[Start of Attachment]
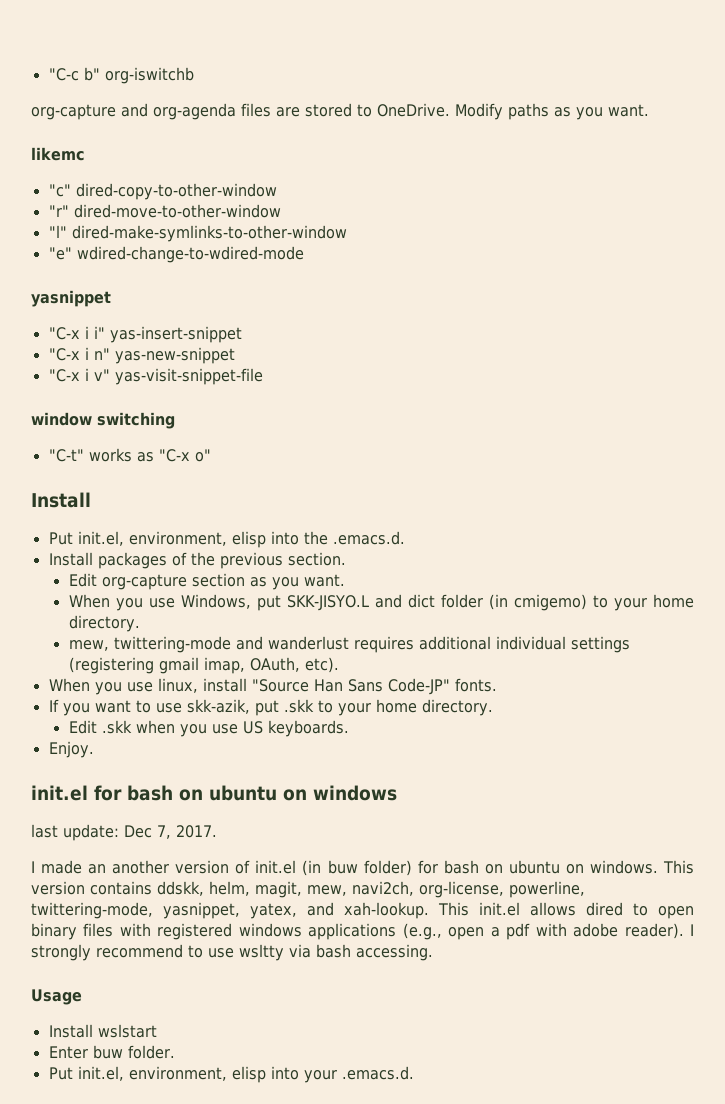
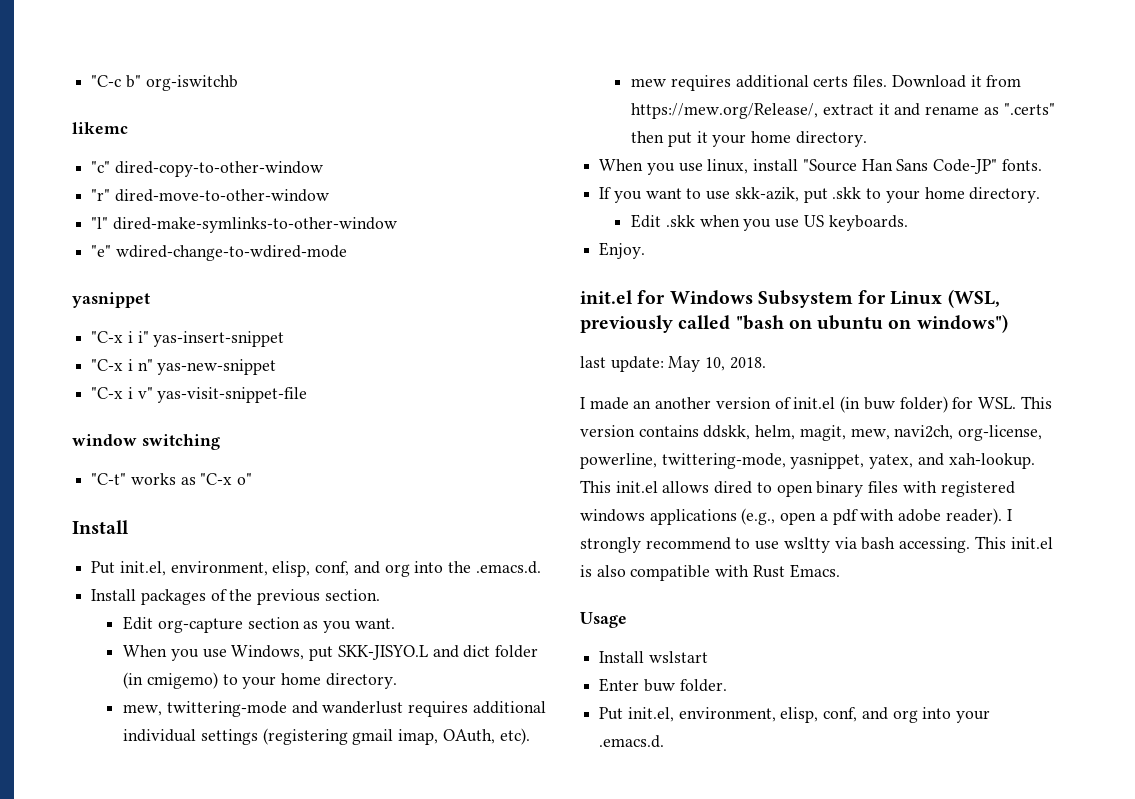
- org-capture and org-agenda files are stored to OneDrive. Modify paths as you want.
- Put init.el, environment, elisp into the .emacs.d.
+ Put init.el, environment, elisp, conf, and org into the .emacs.d.
+ mew requires additional certs files. Download it from https://mew.org/Release/, extract it and rename as ".certs" then put it your home directory.
- init.el for bash on ubuntu on windows
+ init.el for Windows Subsystem for Linux (WSL, previously called "bash on ubuntu on windows")
- last update: Dec 7, 2017.
+ last update: May 10, 2018.
- I made an another version of init.el (in buw folder) for bash on ubuntu on windows. This version contains ddskk, helm, magit, mew, navi2ch, org-license, powerline, twittering-mode, yasnippet, yatex, and xah-lookup.
+ I made an another version of init.el (in buw folder) for WSL. This version contains ddskk, helm, magit, mew, navi2ch, org-license, powerline, twittering-mode, yasnippet, yatex, and xah-lookup.
+ This init.el is also compatible with Rust Emacs.
- Put init.el, environment, elisp into your .emacs.d.
+ Put init.el, environment, elisp, conf, and org into your .emacs.d.

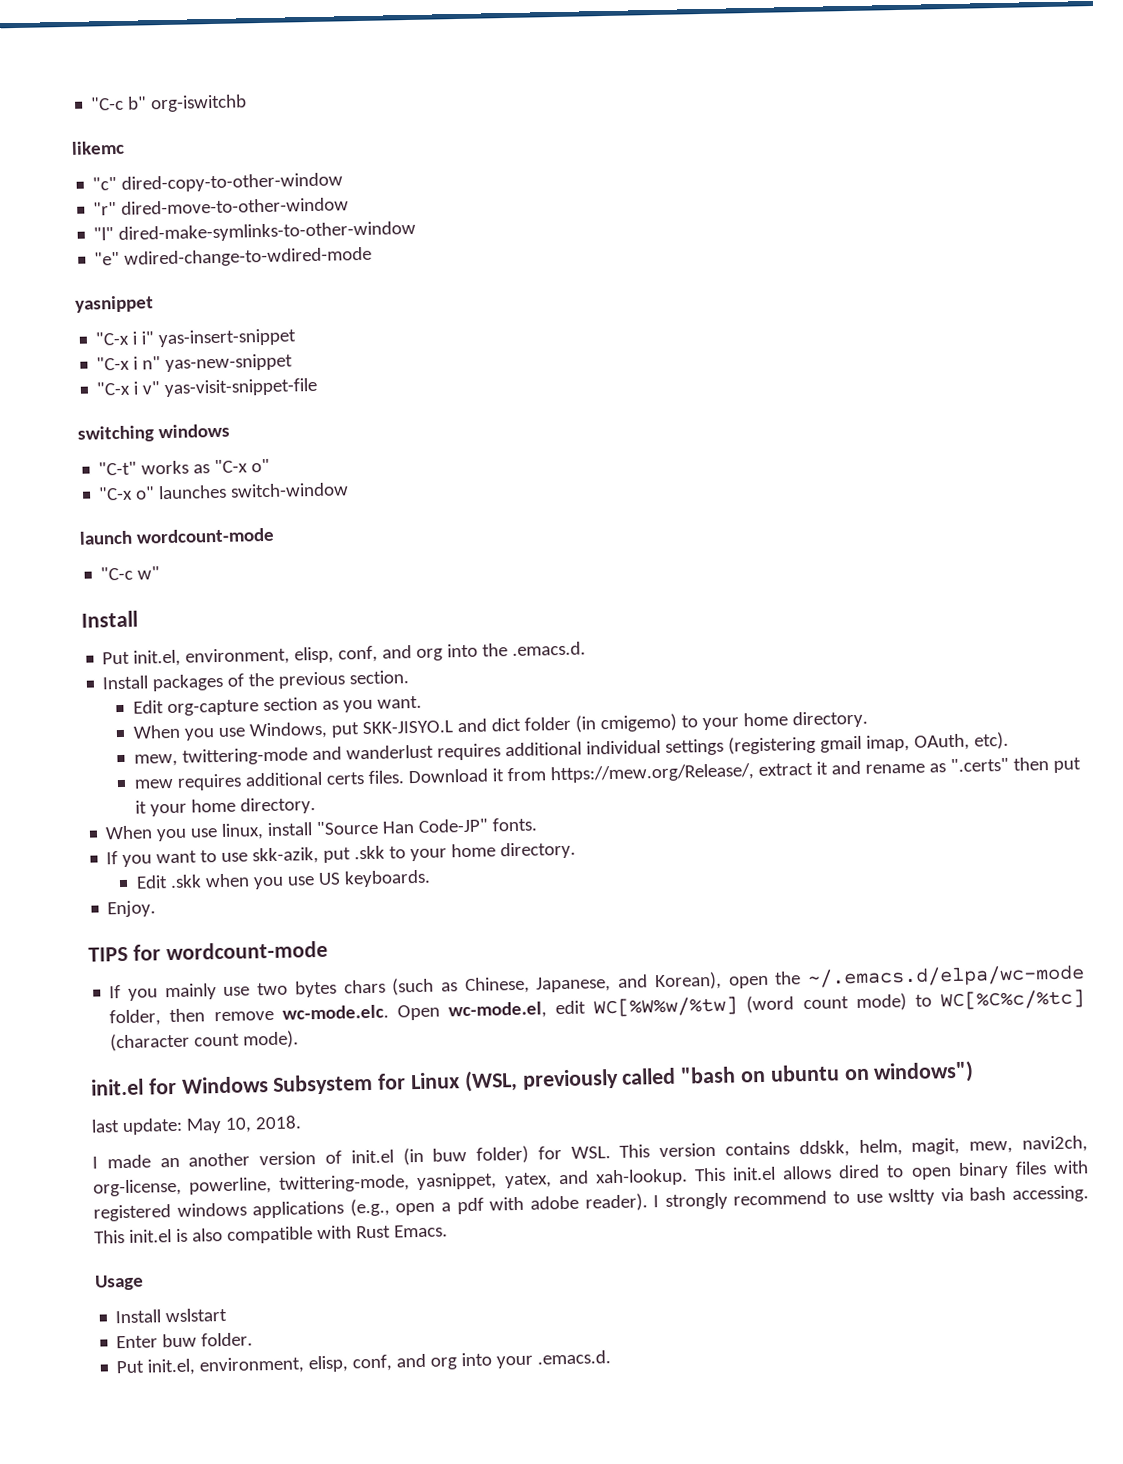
- window switching
+ switching windows
+ "C-x o" launches switch-window
+ launch wordcount-mode
+ "C-c w"
- When you use linux, install "Source Han Sans Code-JP" fonts.
+ When you use linux, install "Source Han Code-JP" fonts.
+ TIPS for wordcount-mode
+ If you mainly use two bytes chars (such as Chinese, Japanese, and Korean), open the ~/.emacs.d/elpa/wc-mode folder, then remove wc-mode.elc. Open wc-mode.el, edit WC[%W%w/%tw] (word count mode) to WC[%C%c/%tc] (character count mode).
[End of Attachment]
§ Problem requirements
Only lines with the word "magit" go in the answer. Take them all from the entries above.

§ Answer to this task
- I made an another version of init.el (in buw folder) for bash on ubuntu on windows. This version contains ddskk, helm, magit, mew, navi2ch, org-license, powerline, twittering-mode, yasnippet, yatex, and xah-lookup.
+ I made an another version of init.el (in buw folder) for WSL. This version contains ddskk, helm, magit, mew, navi2ch, org-license, powerline, twittering-mode, yasnippet, yatex, and xah-lookup.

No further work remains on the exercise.